By Lauren Wanko
Together they’re pulling weeds around garden beds and painting over the white wood with bright, cheerful colors. AmeriCorps members are getting to know these young students for the first time.
“When I was a child, there were certain things that I wasn’t given and I feel like there’s somehow I can impact people’s lives who were once in my shoes,” said Titilayo Majoyeogbe.
The recent college grads are part of the Paterson Community Schools Corps — a program run through the New Jersey Community Development Corporation — a Paterson based non-profit that focuses on community and economic development, education, youth programing and affordable housing.
“The Paterson School Community Corps is NJCDC’s Americorps program. It’s our oldest program, we’ve been running it for 21 years. We’ve had over the years close to 500 members come through here working in the community,” said NJ Community Develpment Corporation Chief Program Officer Vicky Hernandez.
The AmeriCorps team works primarily within five neighborhood schools in Paterson.
“The primary emphasis is really on working with students to help, help them in every aspect of their life,” said Hernandez.
From tutoring, to classroom support, after school activities and community and family outreach.
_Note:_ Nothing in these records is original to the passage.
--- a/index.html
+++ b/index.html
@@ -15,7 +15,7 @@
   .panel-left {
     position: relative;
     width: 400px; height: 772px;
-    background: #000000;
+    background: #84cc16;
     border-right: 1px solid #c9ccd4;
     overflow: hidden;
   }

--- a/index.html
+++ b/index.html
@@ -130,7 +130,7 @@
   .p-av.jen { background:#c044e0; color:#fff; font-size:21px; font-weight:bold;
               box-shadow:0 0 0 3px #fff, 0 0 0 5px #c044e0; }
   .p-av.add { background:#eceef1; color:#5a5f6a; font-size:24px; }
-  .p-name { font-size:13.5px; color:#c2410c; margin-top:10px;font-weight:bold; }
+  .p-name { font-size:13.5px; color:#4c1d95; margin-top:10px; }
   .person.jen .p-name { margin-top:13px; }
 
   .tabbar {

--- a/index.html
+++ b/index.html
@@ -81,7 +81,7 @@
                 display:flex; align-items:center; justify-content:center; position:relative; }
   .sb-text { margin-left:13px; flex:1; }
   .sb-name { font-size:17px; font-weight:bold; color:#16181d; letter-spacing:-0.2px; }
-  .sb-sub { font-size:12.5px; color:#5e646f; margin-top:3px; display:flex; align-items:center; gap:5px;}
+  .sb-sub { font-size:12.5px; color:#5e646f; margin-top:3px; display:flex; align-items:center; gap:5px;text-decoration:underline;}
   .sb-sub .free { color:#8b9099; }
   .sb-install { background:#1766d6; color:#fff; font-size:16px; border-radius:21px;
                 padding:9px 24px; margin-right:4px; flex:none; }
“Not only do we want to ensure that students are academically prepared for going to college, we want to ensure parents are involved as well so we host parent, family engagement workshops,” said NJ Community Development Corporation AmeriCorps Program Director Nicole Sweeney.
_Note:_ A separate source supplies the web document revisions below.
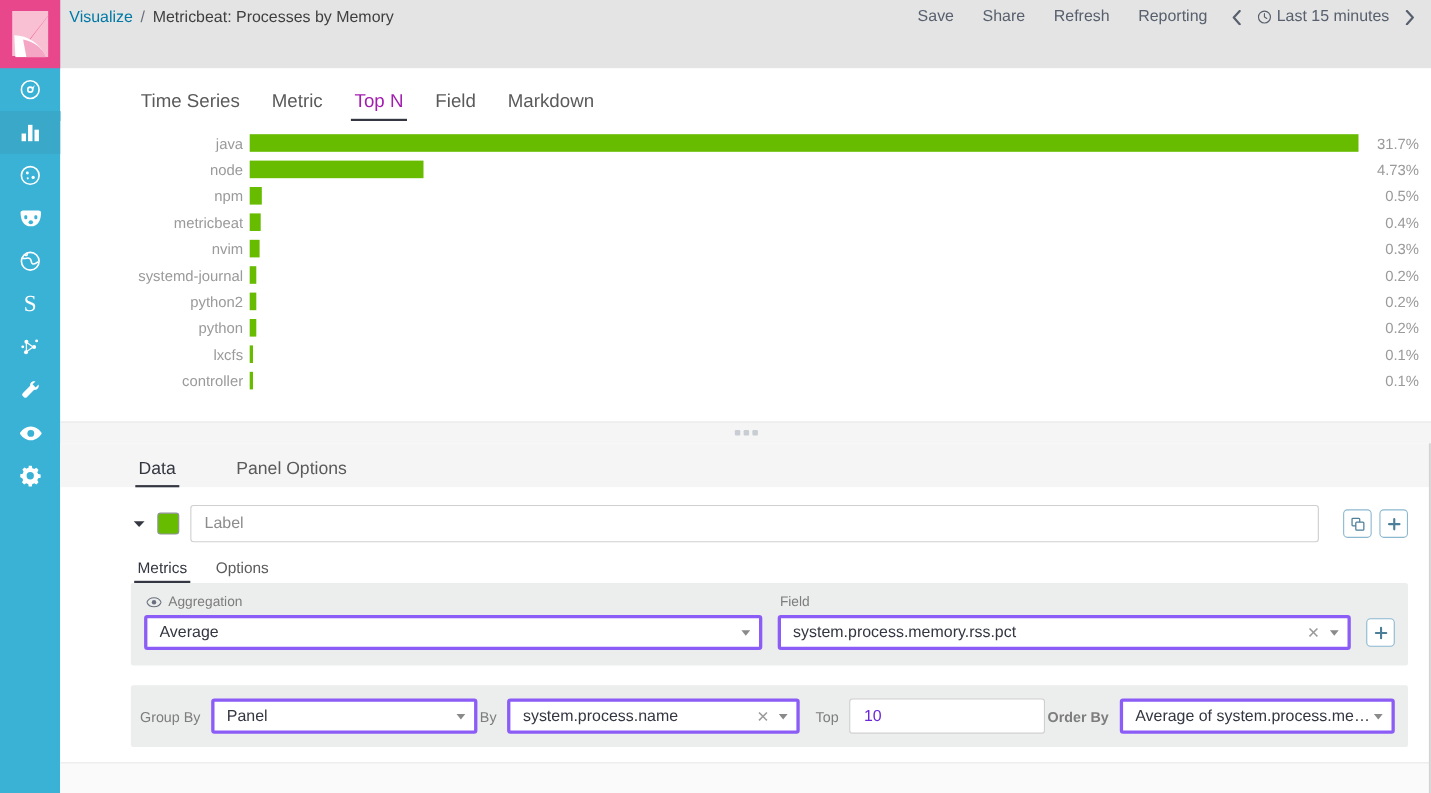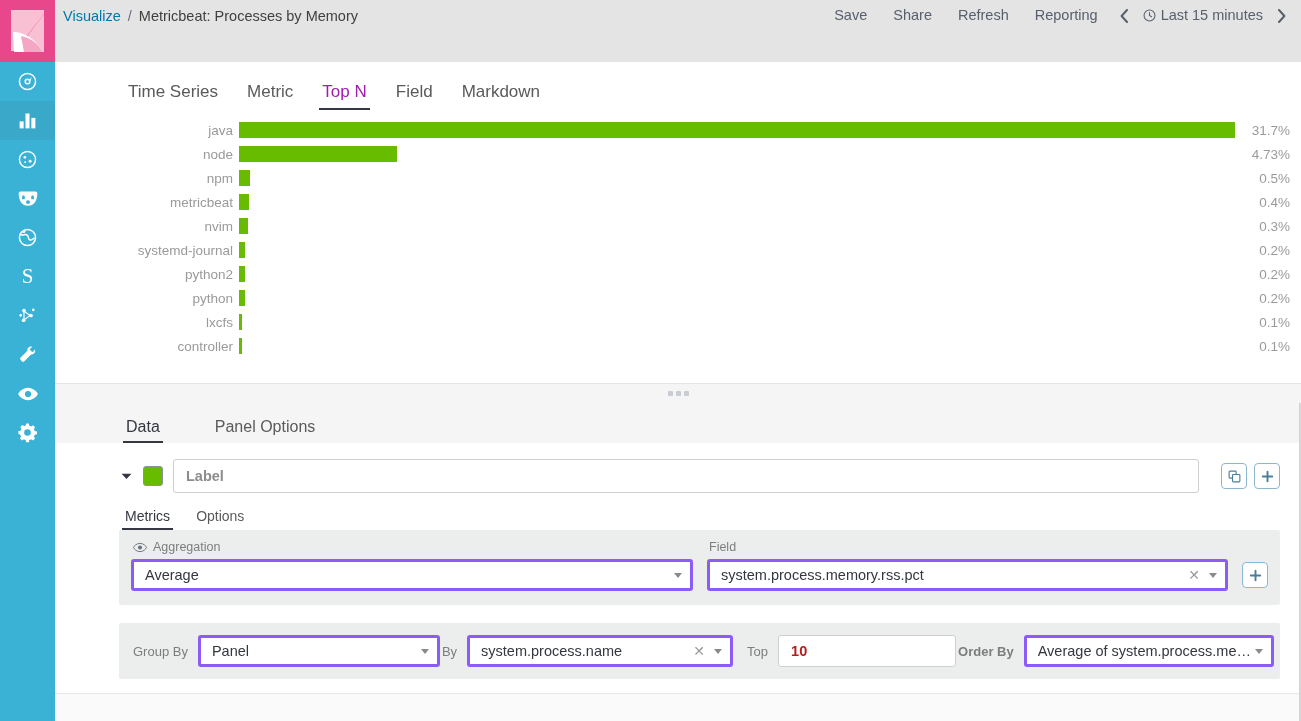--- a/index.html
+++ b/index.html
@@ -123,7 +123,7 @@
   .chart-row {
     height: 24px;
     display: flex; align-items: center;
-    padding-left: 12px;
+    padding-left: 0px;
   }
   .bar-label {
     width: 172px; flex: 0 0 172px;

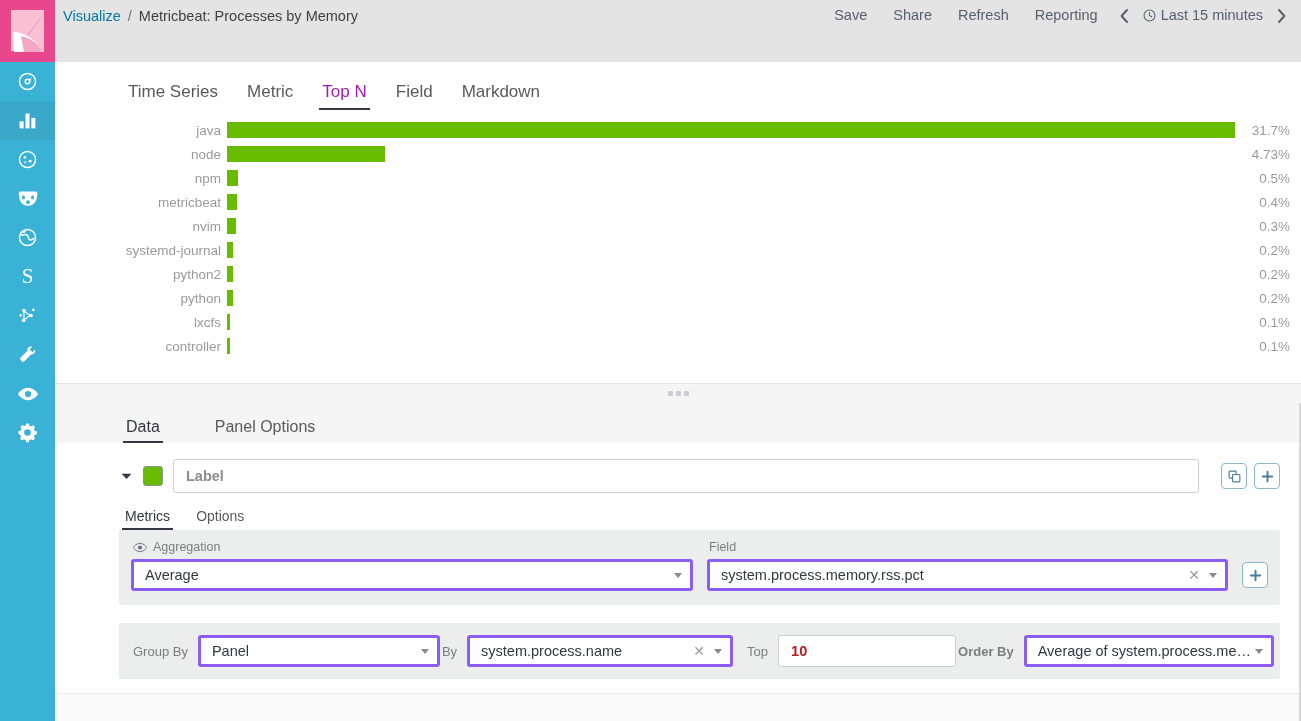--- a/index.html
+++ b/index.html
@@ -209,9 +209,9 @@
     flex: 1 1 auto; height: 34px;
     border: 1px solid #cfcfcf; border-radius: 3px;
     background: #fff; padding: 0 12px;
-    font-size: 14.5px; color: #b91c1c;
+    font-size: 14.5px; color: #6d28d9;
     font-family: "Liberation Sans", sans-serif;
-    outline: none; min-width: 0; font-weight: bold;
+    outline: none; min-width: 0;
   }
   .label-input::placeholder { color: #8c8c8c; }
   .icon-btn {

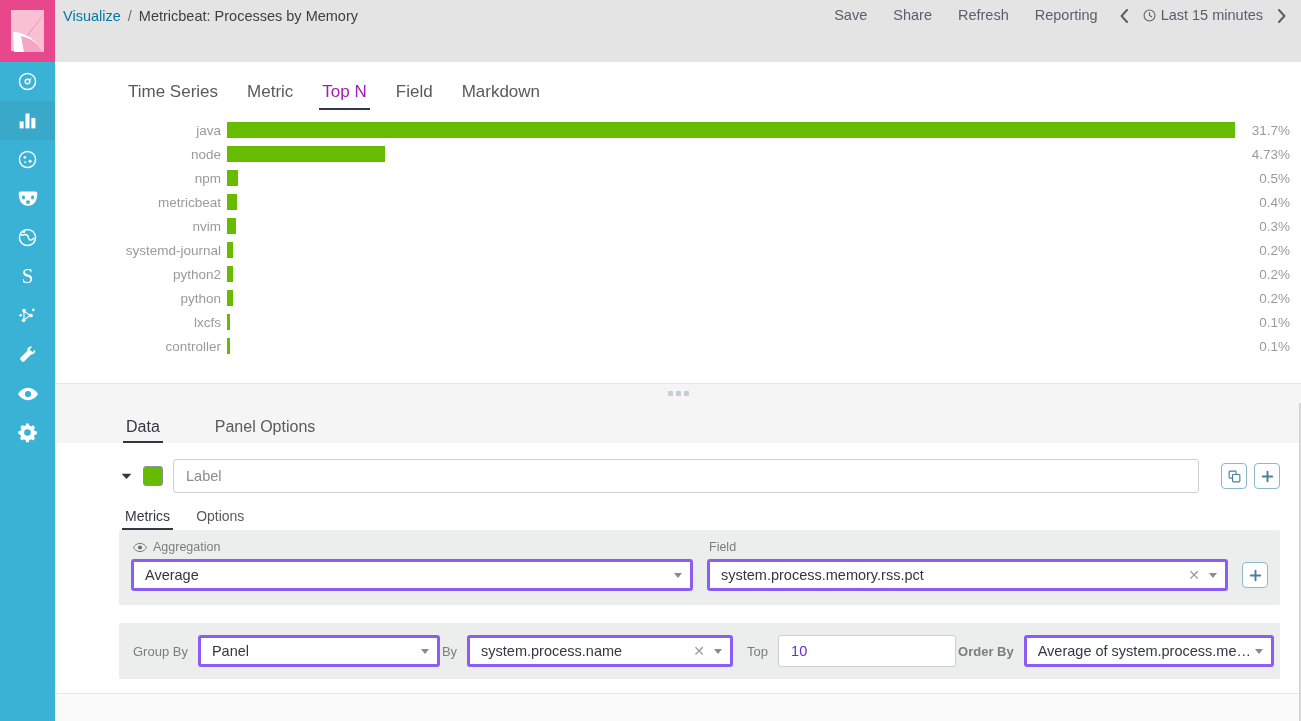--- a/index.html
+++ b/index.html
@@ -280,6 +280,7 @@
     padding: 12px 12px;
     display: flex; align-items: center; gap: 0px;
     border-radius: 2px;
+    justify-content: flex-end;
   }
   .gb-label {
     font-size: 13px; color: #7d7d7d; white-space: nowrap;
Today’s event is part of the NJCDC’s National Day of Service to honor and remember those we lost on 9/11. The AmeriCorps members will start working in the classroom next week. Each member is assigned a school. The team works with students K through 12th grade for the entire year.
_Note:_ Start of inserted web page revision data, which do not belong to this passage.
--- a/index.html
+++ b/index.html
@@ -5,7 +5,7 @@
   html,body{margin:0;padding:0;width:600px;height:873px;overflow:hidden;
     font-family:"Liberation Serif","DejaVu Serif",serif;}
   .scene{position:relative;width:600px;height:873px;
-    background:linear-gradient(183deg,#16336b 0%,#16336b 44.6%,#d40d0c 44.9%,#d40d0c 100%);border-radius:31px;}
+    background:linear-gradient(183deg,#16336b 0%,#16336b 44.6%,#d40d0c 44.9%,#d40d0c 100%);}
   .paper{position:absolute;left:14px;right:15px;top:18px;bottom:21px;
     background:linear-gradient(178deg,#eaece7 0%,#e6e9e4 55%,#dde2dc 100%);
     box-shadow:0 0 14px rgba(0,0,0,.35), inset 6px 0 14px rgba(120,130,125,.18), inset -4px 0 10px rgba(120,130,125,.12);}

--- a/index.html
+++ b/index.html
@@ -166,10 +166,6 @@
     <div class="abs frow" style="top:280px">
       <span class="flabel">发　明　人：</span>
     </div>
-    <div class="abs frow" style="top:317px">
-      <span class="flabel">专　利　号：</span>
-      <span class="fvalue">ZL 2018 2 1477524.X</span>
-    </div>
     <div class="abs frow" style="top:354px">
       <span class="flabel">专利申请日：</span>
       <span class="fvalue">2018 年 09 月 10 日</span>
“If you can open somebody’s mind to different perspectives, to putting themselves in someone else’s shoes, you can really accomplish anything and do whatever you want to do later down the road in life,” said Zachary Howard.
“I grew up in an urban community similar to Paterson and it gets a bad reputation and it’s just a lot of people who were dealt a bad hand in life. If you just take the time to get to know them, talk and work with them, you’ll see they are not that different from us,” said Jose Dominguez.
NJCDC requires members have a bachelor’s degree. Some benefits include a $12,000 annual stipend, health coverage, childcare benefits and an education grant after their service. Over the course of the year they must complete 1,700 hours of service — something Kamari Harrington is looking forward to.
“When we’re focusing on the youth, we can change the world, cause that’s where it starts,” she said.
NJCDC hopes to recruit another 15 AmeriCorps members by Sept. 30.